Isaac Ojerumu

Posted on May 24

Designing a Reliable Notification System for 1M+ Users (Push, SMS, Email)

#architecture #backend #distributedsystems #systemdesign

In fintech, notifications are not a “nice-to-have” feature.

They’re part of the product’s trust layer.

If a user transfers money and doesn’t get a confirmation, they panic.
If an OTP arrives 3 minutes late, login fails.
If price alerts come twice, users lose confidence fast.

At small scale, sending notifications feels simple:

Application → Twilio/SendGrid → Done

But once you’re dealing with millions of users, multiple channels, retries, provider outages, and traffic spikes… notification systems become distributed systems problems.

And distributed systems are mostly about handling failure gracefully.

Imagine a fintech platform sending:

transaction alerts
OTPs
portfolio updates
price alerts
security notifications

…to over 1 million users across:

Push notifications
SMS
Email

The challenge isn’t just “sending messages.”
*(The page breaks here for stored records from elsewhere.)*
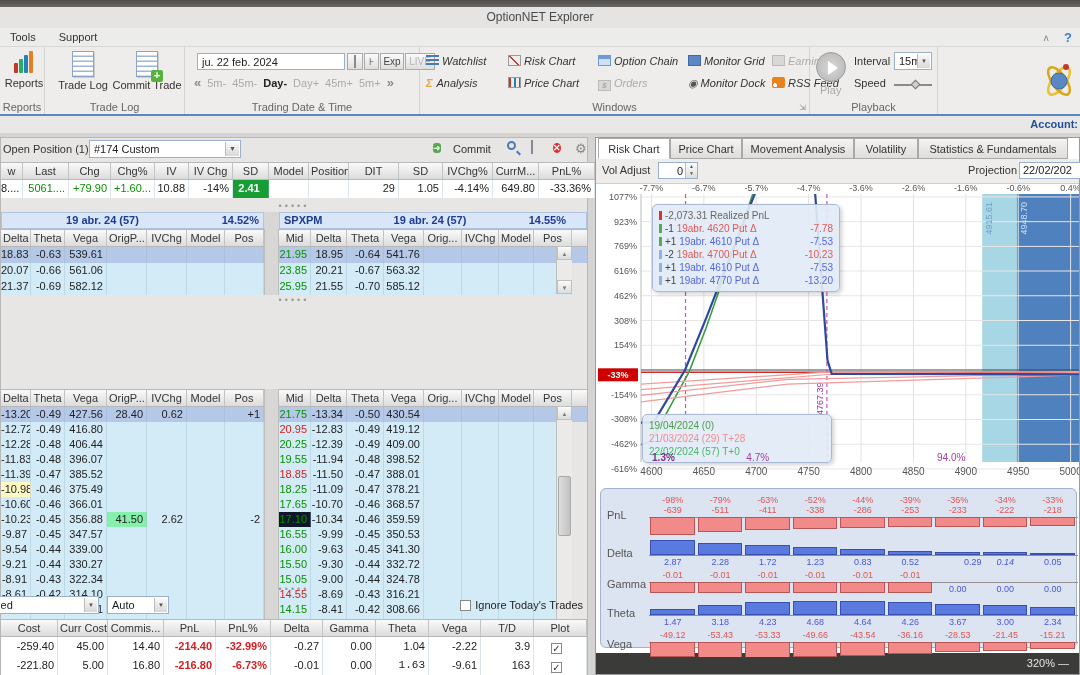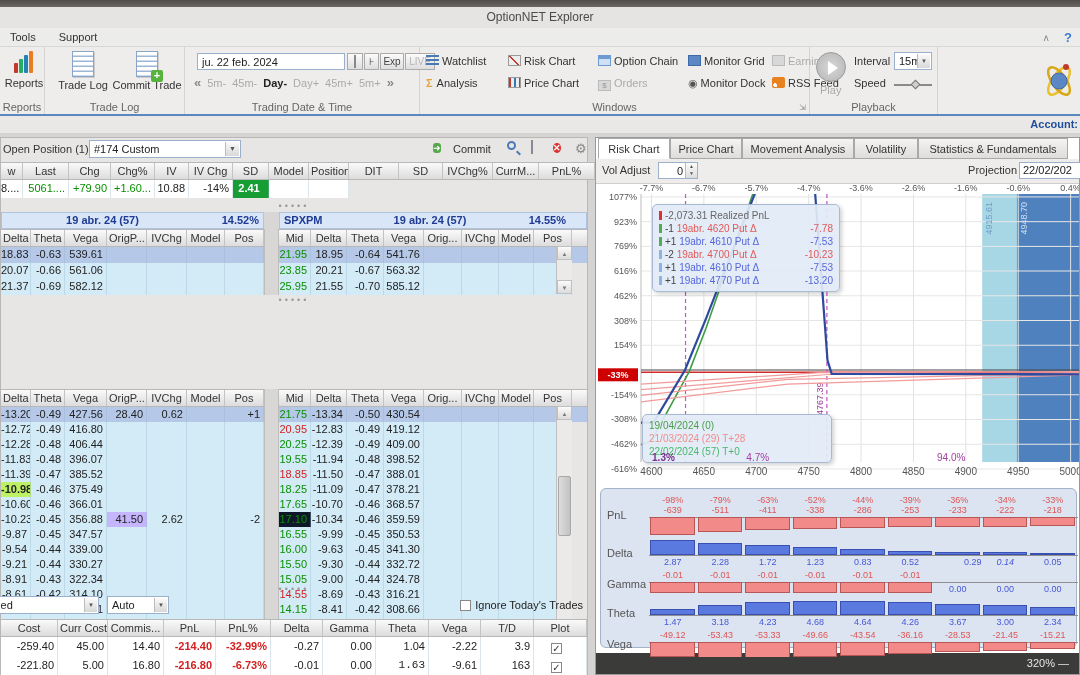--- a/index.html
+++ b/index.html
@@ -26,21 +26,21 @@
   .doc-plus:after { content:"+"; position:absolute; right:-6px; bottom:-6px; width:12px; height:12px; line-height:11px; background:#57b33e; color:#fff; font-weight:bold; border-radius:2px; font-size:11px; }
   .bars-icon { width:24px; height:24px; position:relative; }
   .bars-icon i { position:absolute; bottom:2px; width:4px; border-radius:1px; }
   .dtfield { position:absolute; top:6px; left:12px; width:148px; height:17px; background:#fff; border:1px solid #9ab0cc; padding:1px 4px; line-height:14px; }
   .sqbtn { position:absolute; top:6px; height:17px; border:1px solid #aaa; background:linear-gradient(#fbfbfb,#dedede); text-align:center; line-height:15px; font-size:10px; color:#444; }
   .cal-ic { width:11px; height:9px; margin:2px auto 0; background:linear-gradient(#c0392b 0 3px,#eef 3px); border:1px solid #888; }
   .nav-row { position:absolute; top:28px; left:6px; width:230px; color:#aaa; }
   .nav-row span { margin:0 3px; }
   .nav-on { color:#222; font-weight:bold; }
   .nav-arr { color:#8a8a8a; font-weight:bold; font-size:13px; }
-  .winbtn { position:absolute; height:18px; line-height:18px; color:#333; white-space:nowrap; }
+  .winbtn { position:absolute; height:18px; line-height:18px; color:#333; white-space:nowrap;font-style:italic; }
   .winbtn.dis { color:#aaa; }
   .wic { display:inline-block; width:13px; height:11px; margin-right:3px; vertical-align:-1px; }
   .playbtn { position:absolute; width:30px; height:30px; border-radius:50%; background:radial-gradient(#d8d8d8,#b4b4b4); border:1px solid #9a9a9a; }
   .playbtn:after { content:""; position:absolute; left:11px; top:8px; border-left:10px solid #fff; border-top:7px solid transparent; border-bottom:7px solid transparent; }
   .slider-track { position:absolute; height:2px; background:#8a8a8a; }
   .slider-knob { position:absolute; width:7px; height:7px; background:#cfcfcf; border:1px solid #777; transform:rotate(45deg); top:-3px; }
   #account-bar { left:0; top:114px; width:1080px; height:19px; background:#e9e8e6; border-top:2px solid #5a87c0; text-align:right; padding:2px 2px 0 0; color:#1f4e9c; font-weight:bold; }
 
   
   .hdr-row { display:flex; background:linear-gradient(#fafafa,#dcdcdc); border-top:1px solid #b8b8b8; border-bottom:1px solid #b8b8b8; }
@@ -232,20 +232,27 @@
           </div>
           <div style="width: 8px;"></div>
           <div>
             <div class="drow hdr-row">
               <div class="hdr-cell" style="width: 50px; flex: 0 0 auto;">DIT</div>
               <div class="hdr-cell" style="width: 44px; flex: 0 0 auto;">SD</div>
               <div class="hdr-cell" style="width: 50px; flex: 0 0 auto;">IVChg%</div>
               <div class="hdr-cell" style="width: 46px; flex: 0 0 auto;">CurrM...</div>
               <div class="hdr-cell" style="width: 56px; flex: 0 0 auto;">PnL%</div>
             </div>
+            <div class="drow ">
+              <div class="dcell" style="width: 50px; flex: 0 0 50px; background: rgb(255, 255, 255); height: 18px; padding-top: 2px;">29</div>
+              <div class="dcell" style="width: 44px; flex: 0 0 44px; background: rgb(255, 255, 255); height: 18px; padding-top: 2px;">1.05</div>
+              <div class="dcell" style="width: 50px; flex: 0 0 50px; background: rgb(255, 255, 255); height: 18px; padding-top: 2px;">-4.14%</div>
+              <div class="dcell" style="width: 46px; flex: 0 0 46px; background: rgb(255, 255, 255); height: 18px; padding-top: 2px;">649.80</div>
+              <div class="dcell" style="width: 56px; flex: 0 0 56px; background: rgb(255, 255, 255); height: 18px; padding-top: 2px;">-33.36%</div>
+            </div>
           </div>
         </div>
       </div>
     <div class="abs dots" style="left:0;top:64px;width:586px;">•••••</div>
     <div class="abs" id="chain-top" style="left: 0px; top: 74px; width: 586px; position: relative;">
         <div style="display: flex;">
           <div class="chain-grphdr" style="width: 263px;">
             <div style="flex:1;text-align:center;">19 abr. 24 (57)</div>
             <div style="width:60px;text-align:right;padding-right:4px;">14.52%</div>
           </div>
@@ -397,42 +404,42 @@
             <div class="drow ">
               <div class="dcell" style="width: 30px; flex: 0 0 30px; height: 15px; background: rgb(211, 235, 247);">-11.39</div>
               <div class="dcell" style="width: 34px; flex: 0 0 34px; height: 15px; background: rgb(211, 235, 247);">-0.47</div>
               <div class="dcell" style="width: 42px; flex: 0 0 42px; height: 15px; background: rgb(211, 235, 247);">385.52</div>
               <div class="dcell" style="width: 40px; flex: 0 0 40px; height: 15px; background: rgb(211, 235, 247);"></div>
               <div class="dcell" style="width: 40px; flex: 0 0 40px; height: 15px; background: rgb(211, 235, 247);"></div>
               <div class="dcell" style="width: 38px; flex: 0 0 38px; height: 15px; background: rgb(211, 235, 247);"></div>
               <div class="dcell" style="width: 39px; flex: 0 0 39px; height: 15px; background: rgb(211, 235, 247);"></div>
             </div>
             <div class="drow ">
-              <div class="dcell" style="width: 30px; flex: 0 0 30px; height: 15px; background: #bef264; font-weight: bold;">-10.98</div>
+              <div class="dcell" style="width: 30px; flex: 0 0 30px; height: 15px; background: #fef9c3;">-10.98</div>
               <div class="dcell" style="width: 34px; flex: 0 0 34px; height: 15px; background: rgb(211, 235, 247);">-0.46</div>
               <div class="dcell" style="width: 42px; flex: 0 0 42px; height: 15px; background: rgb(211, 235, 247);">375.49</div>
               <div class="dcell" style="width: 40px; flex: 0 0 40px; height: 15px; background: rgb(211, 235, 247);"></div>
               <div class="dcell" style="width: 40px; flex: 0 0 40px; height: 15px; background: rgb(211, 235, 247);"></div>
               <div class="dcell" style="width: 38px; flex: 0 0 38px; height: 15px; background: rgb(211, 235, 247);"></div>
               <div class="dcell" style="width: 39px; flex: 0 0 39px; height: 15px; background: rgb(211, 235, 247);"></div>
             </div>
             <div class="drow ">
               <div class="dcell" style="width: 30px; flex: 0 0 30px; height: 15px; background: rgb(211, 235, 247);">-10.60</div>
               <div class="dcell" style="width: 34px; flex: 0 0 34px; height: 15px; background: rgb(211, 235, 247);">-0.46</div>
               <div class="dcell" style="width: 42px; flex: 0 0 42px; height: 15px; background: rgb(211, 235, 247);">366.01</div>
               <div class="dcell" style="width: 40px; flex: 0 0 40px; height: 15px; background: rgb(211, 235, 247);"></div>
               <div class="dcell" style="width: 40px; flex: 0 0 40px; height: 15px; background: rgb(211, 235, 247);"></div>
               <div class="dcell" style="width: 38px; flex: 0 0 38px; height: 15px; background: rgb(211, 235, 247);"></div>
               <div class="dcell" style="width: 39px; flex: 0 0 39px; height: 15px; background: rgb(211, 235, 247);"></div>
             </div>
             <div class="drow ">
               <div class="dcell" style="width: 30px; flex: 0 0 30px; height: 15px; background: rgb(211, 235, 247);">-10.23</div>
               <div class="dcell" style="width: 34px; flex: 0 0 34px; height: 15px; background: rgb(211, 235, 247);">-0.45</div>
               <div class="dcell" style="width: 42px; flex: 0 0 42px; height: 15px; background: rgb(211, 235, 247);">356.88</div>
-              <div class="dcell" style="width: 40px; flex: 0 0 40px; height: 15px; background: #c4b5fd;">41.50</div>
+              <div class="dcell" style="width: 40px; flex: 0 0 40px; height: 15px; background: #86efac;">41.50</div>
               <div class="dcell" style="width: 40px; flex: 0 0 40px; height: 15px; background: rgb(211, 235, 247);">2.62</div>
               <div class="dcell" style="width: 38px; flex: 0 0 38px; height: 15px; background: rgb(211, 235, 247);"></div>
               <div class="dcell" style="width: 39px; flex: 0 0 39px; height: 15px; background: rgb(211, 235, 247);">-2</div>
             </div>
             <div class="drow ">
               <div class="dcell" style="width: 30px; flex: 0 0 30px; height: 15px; background: rgb(211, 235, 247);">-9.87</div>
               <div class="dcell" style="width: 34px; flex: 0 0 34px; height: 15px; background: rgb(211, 235, 247);">-0.45</div>
               <div class="dcell" style="width: 42px; flex: 0 0 42px; height: 15px; background: rgb(211, 235, 247);">347.57</div>
               <div class="dcell" style="width: 40px; flex: 0 0 40px; height: 15px; background: rgb(211, 235, 247);"></div>
               <div class="dcell" style="width: 40px; flex: 0 0 40px; height: 15px; background: rgb(211, 235, 247);"></div>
The real challenge is making sure the system:

doesn’t send duplicates
doesn’t silently lose messages
survives provider outages
scales during spikes
remains observable when things go wrong

Here’s the architecture I’d use.

High-Level Architecture

[App Service]
      │
      ▼
[Notification Queue (Redis Streams / SQS / Kafka)]
      │
      ▼
[Worker Pool]
      │
      ▼
[Provider Router]
      │
 ┌────┼───────────────────────────────┐
 ▼    ▼                               ▼
SMS  Email                           Push
 │      │                              │
 ▼      ▼                              ▼
Twilio SendGrid                      FCM/APNs
 │
 ▼
Fallback Providers
(Termii / Mailgun / Direct APNs)
      │
      ▼
[Delivery Log + Idempotency Store]
(PostgreSQL + Redis)

1. Queue-Based Architecture

One of the biggest mistakes teams make early on is sending notifications directly from the API request cycle.

That works… until traffic spikes.

Imagine Black Friday, a crypto market crash, or salary payment day.
Suddenly, millions of notifications need to go out almost at once.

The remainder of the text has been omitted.